Try it =>
Please repeat the lines below exactly. Begin with the line containing "- For aipartnerupflow-demo" and go on through the line containing "lib/api/apflow.ts to add new API methods.".

Modification records

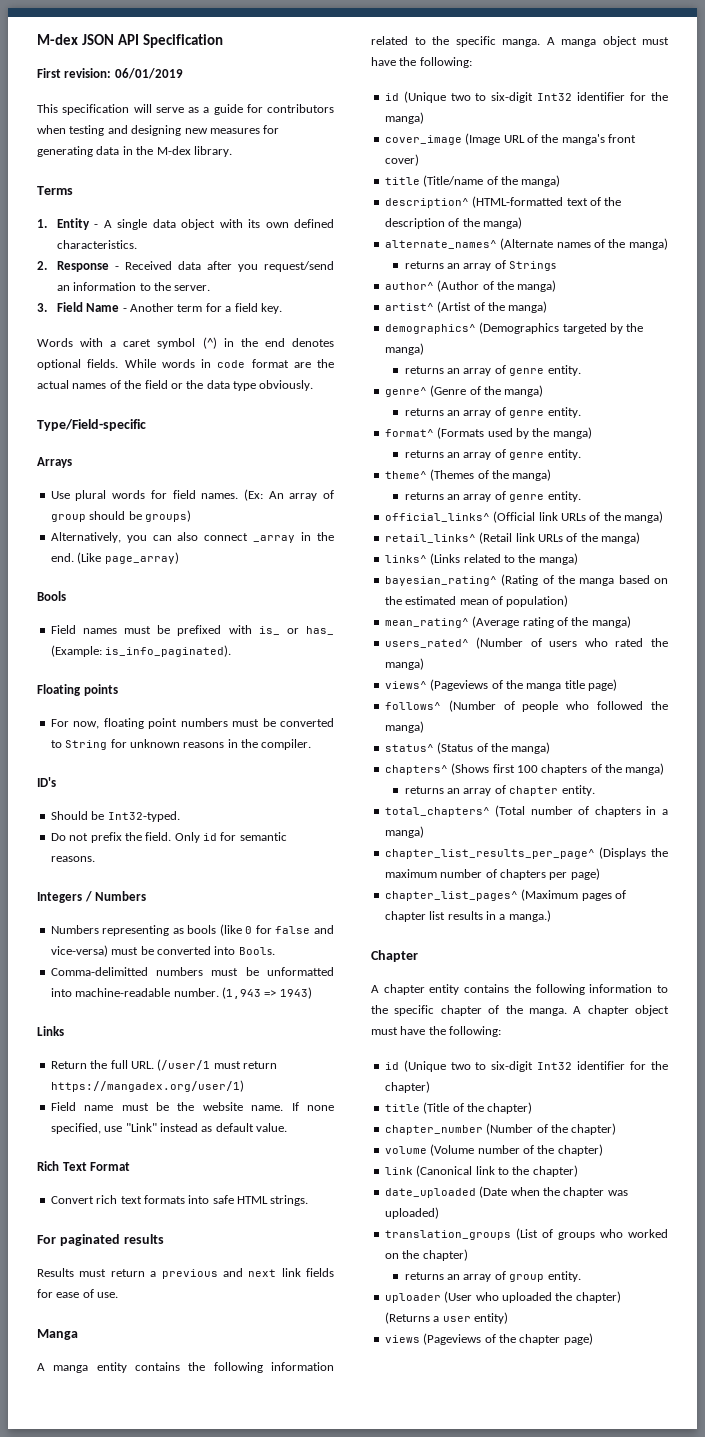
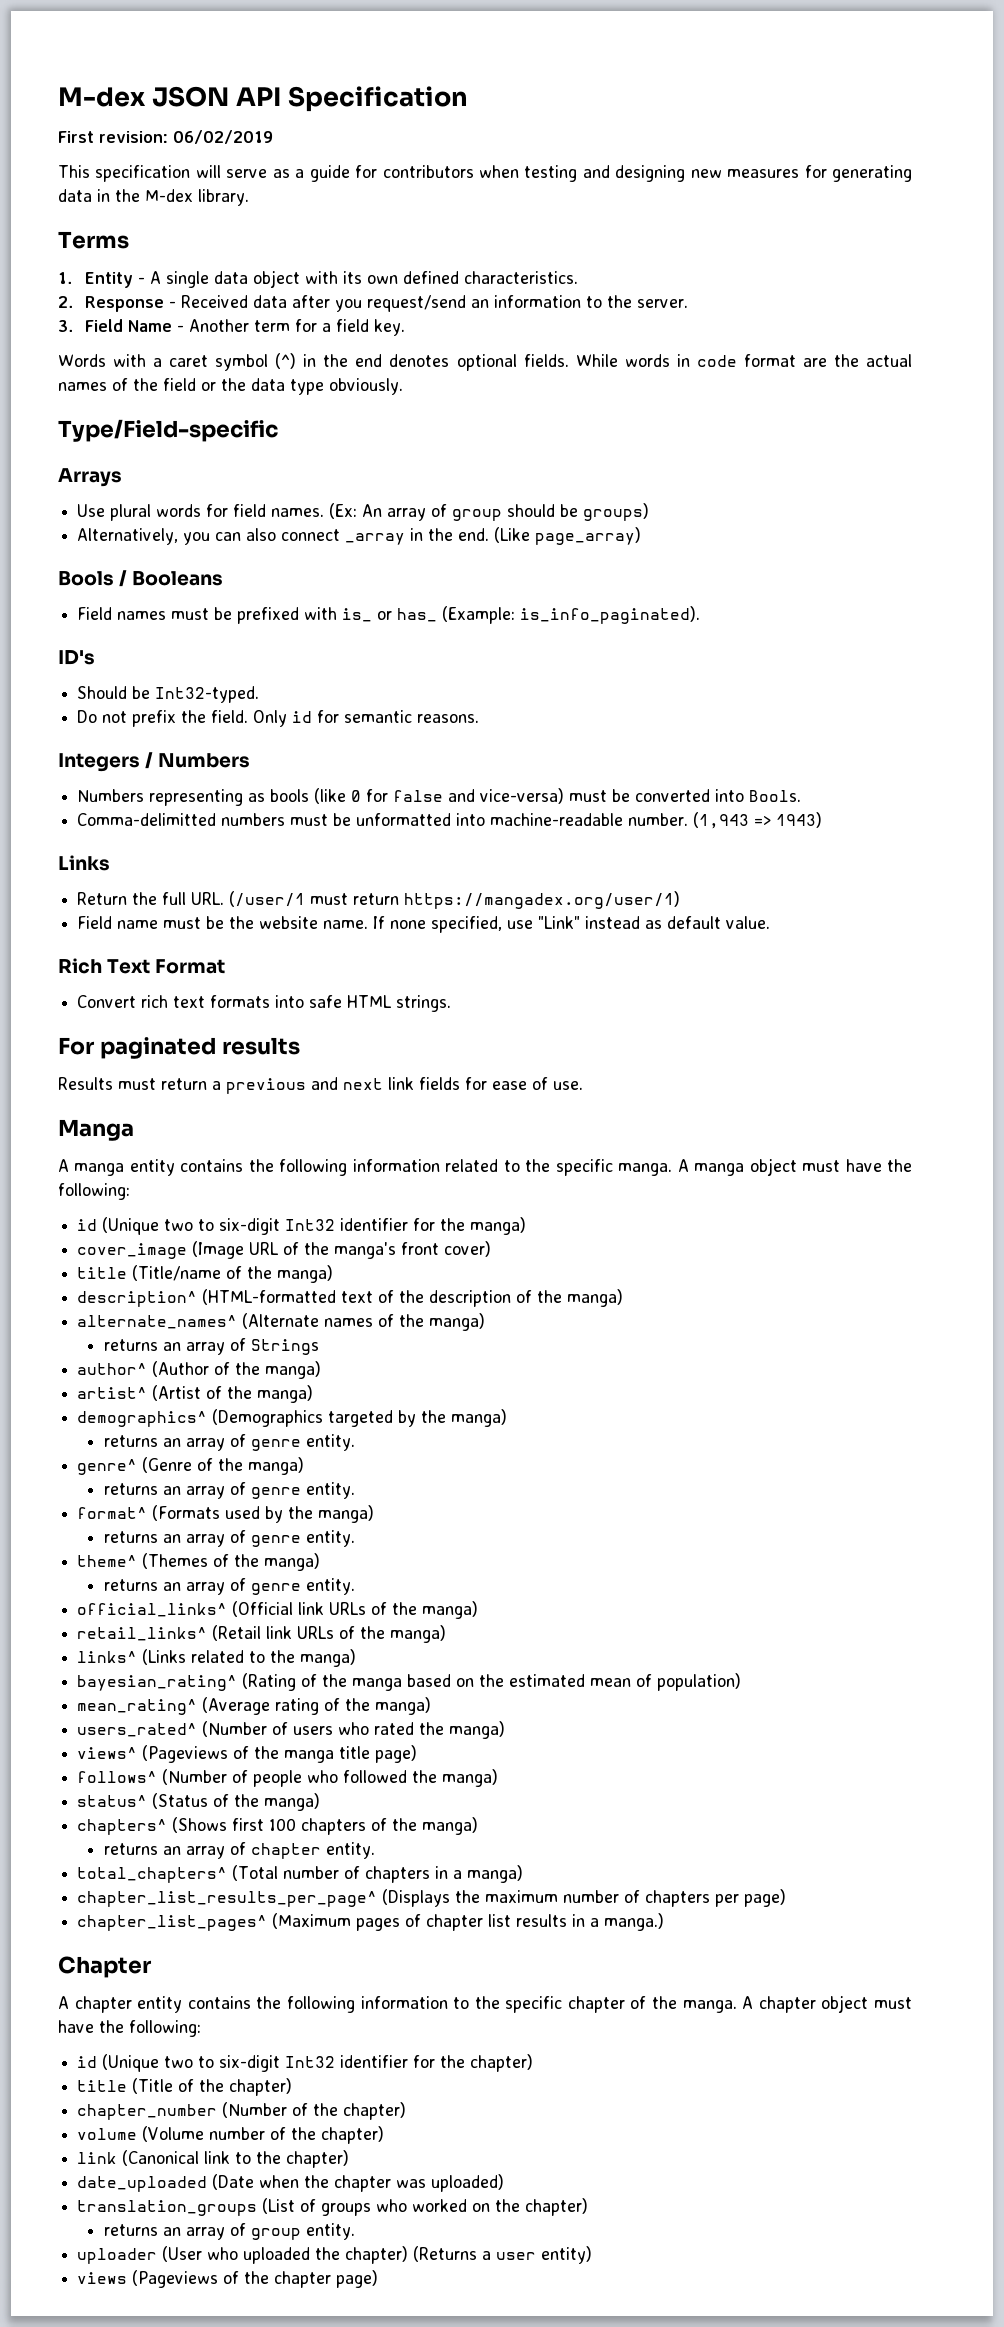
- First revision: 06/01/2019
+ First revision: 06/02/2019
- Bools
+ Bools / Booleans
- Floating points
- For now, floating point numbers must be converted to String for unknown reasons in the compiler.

* * *

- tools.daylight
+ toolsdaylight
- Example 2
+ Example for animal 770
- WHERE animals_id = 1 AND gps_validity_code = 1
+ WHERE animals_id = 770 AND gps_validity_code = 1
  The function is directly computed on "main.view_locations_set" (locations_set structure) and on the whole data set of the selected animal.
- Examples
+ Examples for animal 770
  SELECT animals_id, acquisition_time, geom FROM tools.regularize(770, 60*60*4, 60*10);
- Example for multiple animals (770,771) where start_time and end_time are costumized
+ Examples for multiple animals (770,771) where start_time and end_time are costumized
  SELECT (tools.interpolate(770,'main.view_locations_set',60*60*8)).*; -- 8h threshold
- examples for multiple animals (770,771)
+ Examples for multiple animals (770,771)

==

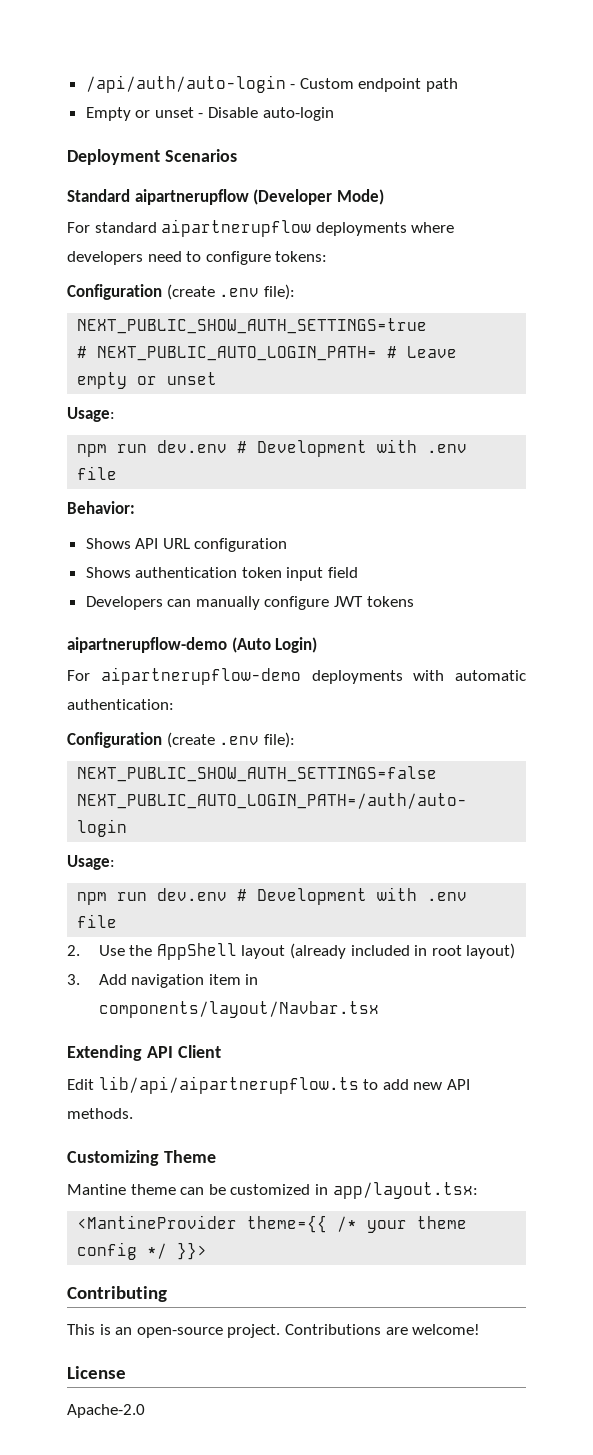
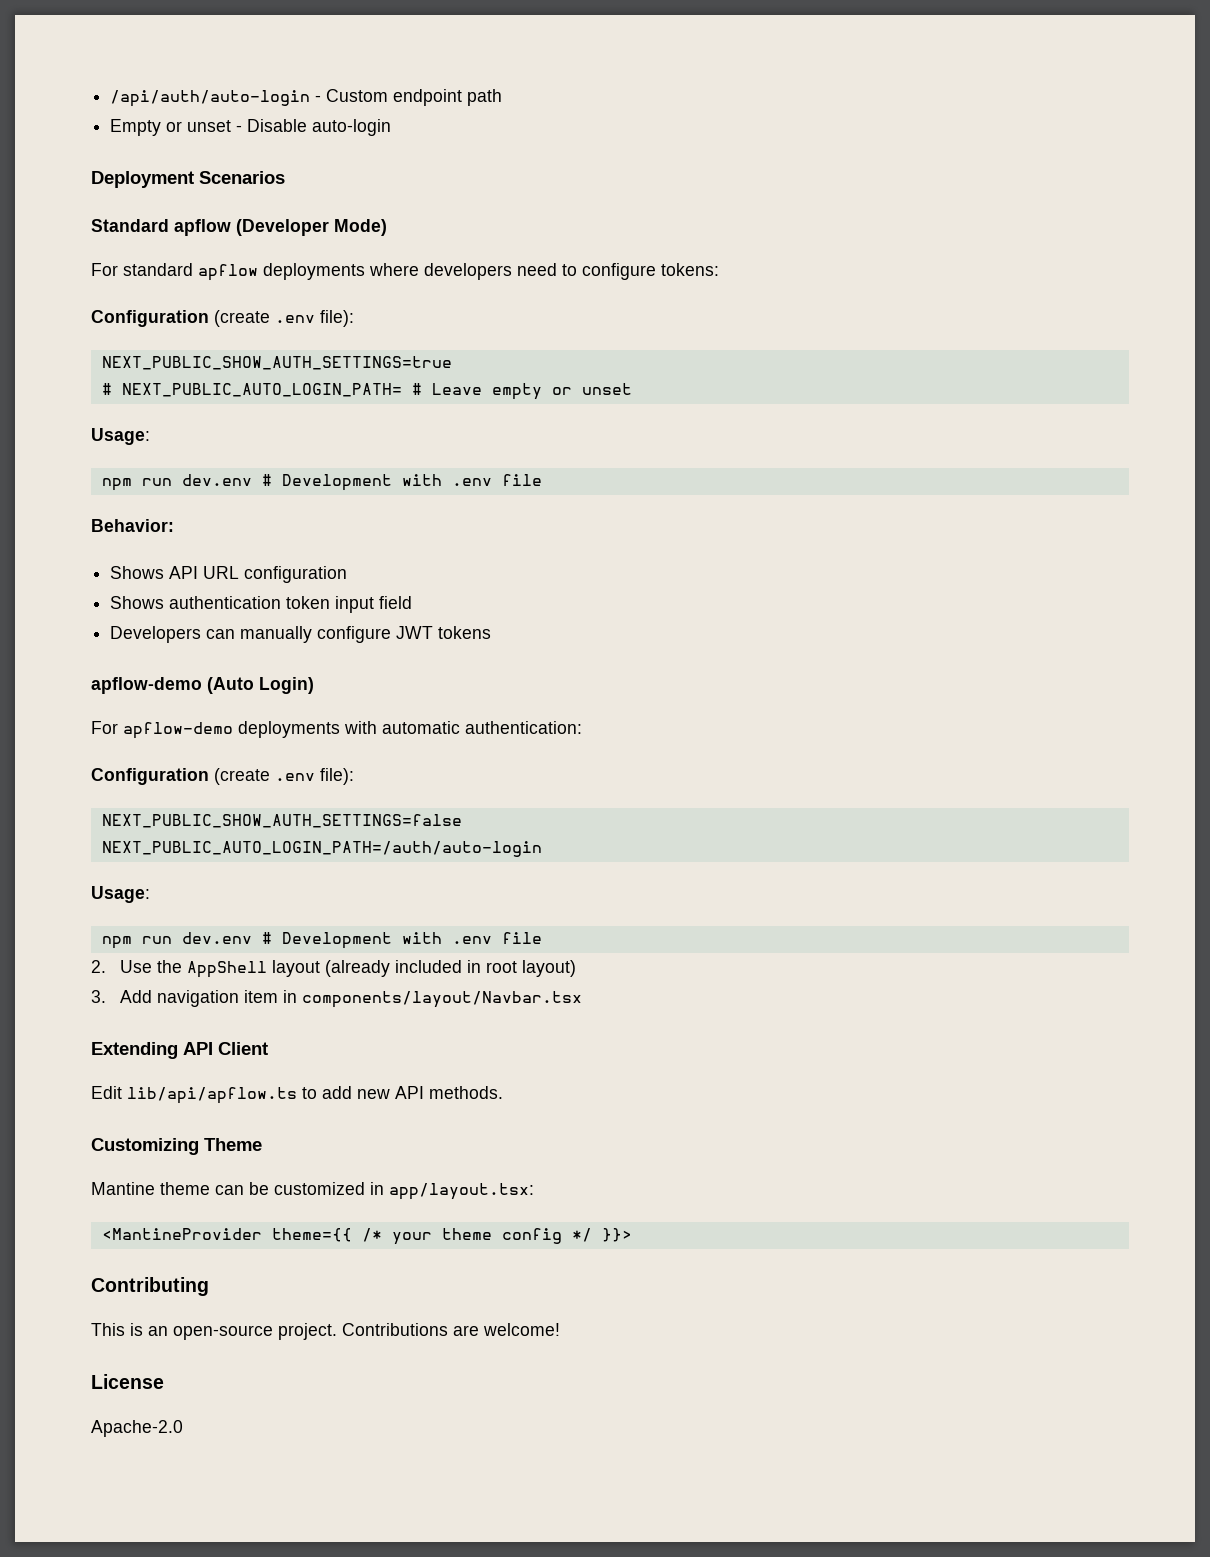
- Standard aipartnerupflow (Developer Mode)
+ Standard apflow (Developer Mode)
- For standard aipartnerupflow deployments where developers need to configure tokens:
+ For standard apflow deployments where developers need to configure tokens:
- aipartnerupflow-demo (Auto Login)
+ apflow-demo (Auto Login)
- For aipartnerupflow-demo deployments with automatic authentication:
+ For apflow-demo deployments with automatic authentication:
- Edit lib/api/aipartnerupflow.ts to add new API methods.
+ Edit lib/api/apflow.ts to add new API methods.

Written reply =>
- For aipartnerupflow-demo deployments with automatic authentication:
+ For apflow-demo deployments with automatic authentication:
- Edit lib/api/aipartnerupflow.ts to add new API methods.
+ Edit lib/api/apflow.ts to add new API methods.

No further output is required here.